A measure designed to allow thousands of Sunni Muslims who served under Saddam Hussein to regain their employment in the Iraqi government has passed the parliament today:

Iraq's parliament adopted legislation Saturday on the reinstatement of thousands of former supporters of Saddam Hussein's Baath party to government jobs, a key benchmark sought by the United States as a step toward easing sectarian tensions.

The bill was approved by a unanimous show of hands on each of the law's 30 clauses. Titled the Accountability and Justice law, it seeks to relax restrictions on the rights of members of the now-dissolved Baath party to fill government posts.

It is also designed to reinstate thousands of Baathists dismissed from government jobs after the 2003 U.S. invasion — a decision that deepened sectarian tensions between Iraq's majority Shiites and the once-dominant Sunni Arabs, who believed the firings targeted their community.
Without a doubt, this is the most significant political development in Iraq since the invasion. It was always first on the list of demands made by Sunnis before any kind of reconciliation would be talked about. And the American government had been pushing the measure for years. The holdup had always been a lack of trust by Shias that Sunnis wouldn't try to take over the government as well as a belief that those Baathists guilty of war crimes or crimes against Iraqis should not be rewarded. The measure addresses those concerns:
The draft law approved Saturday is not a blanket approval for all former Baathists to take government jobs. The law will allow low-ranking Baathists not involved in past crimes against Iraqis to go back to their jobs. High-ranking Baathists will be sent to compulsory retirement and those involved in crimes will stand trial, though their families will still have the right to pension.
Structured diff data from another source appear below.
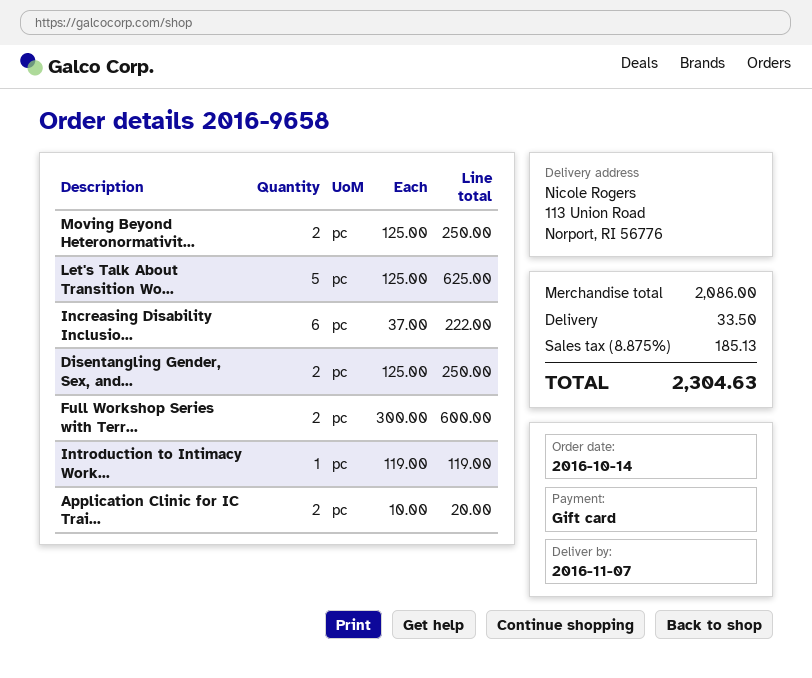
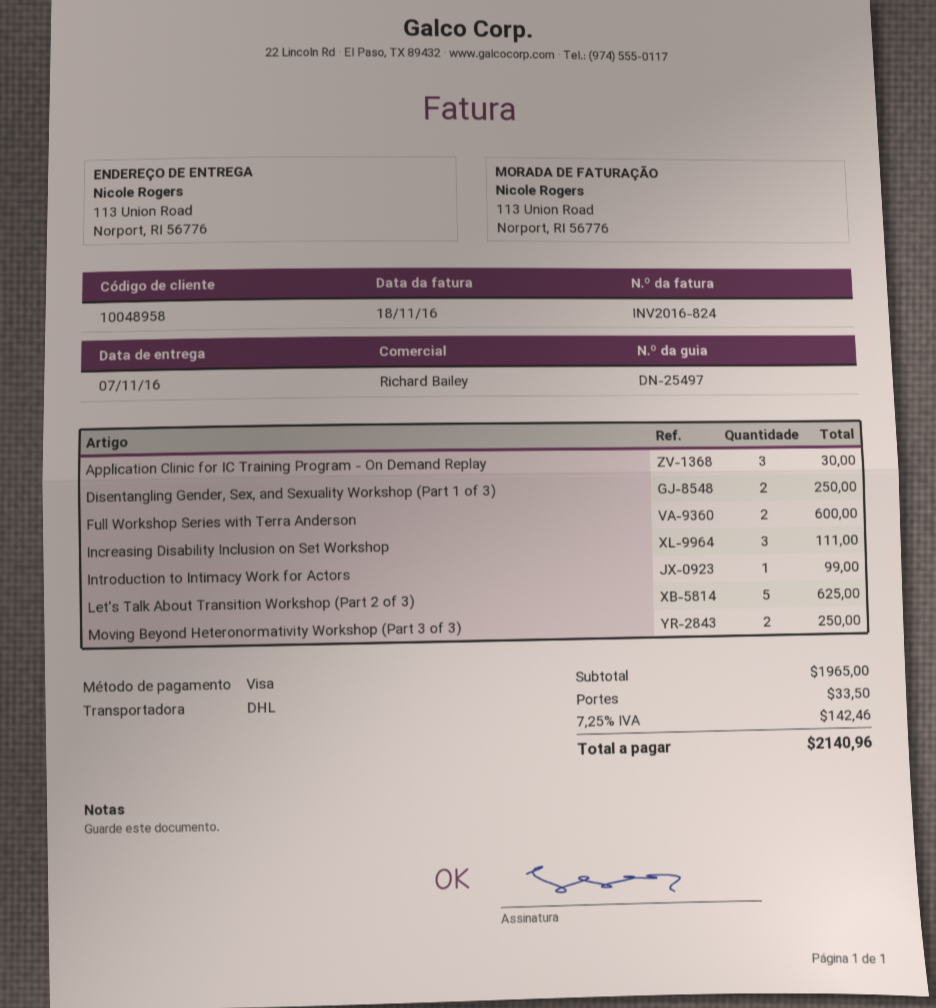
payment method: gift card -> Visa
Increasing Disability Inclusio...: 6 for 222.00 -> 3 for 111.00
Introduction to Intimacy Work...: 1 for 119.00 -> 1 for 99.00
Application Clinic for IC Trai...: 2 for 20.00 -> 3 for 30.00
subtotal: 2086.00 -> 1965.00
tax: 8.875% = 185.13 -> 7.25% = 142.46
total: 2304.63 -> 2140.96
The Baathists who were members in Saddam's security agencies must retire — except for members of Fidayeen Saddam, a feared militia formed by Saddam's eldest son, Oday. They will be entitled to nothing.
This is an extraordinary day in Iraq. And it is time for the Democrats to face up to the fact that it would never have occurred without the presence of American troops. If the nation had listened to them last year, there would be chaos in Iraq. Instead, there is hope - real, palpable hope - that all sides in Iraq can come to some kind of accommodation and live together in peace.

It has come with a heavy price - for both America and Iraq. But today's vote has brought peace closer than at any time since American troops helped the Iraqis tear down the statue of the hated Saddam.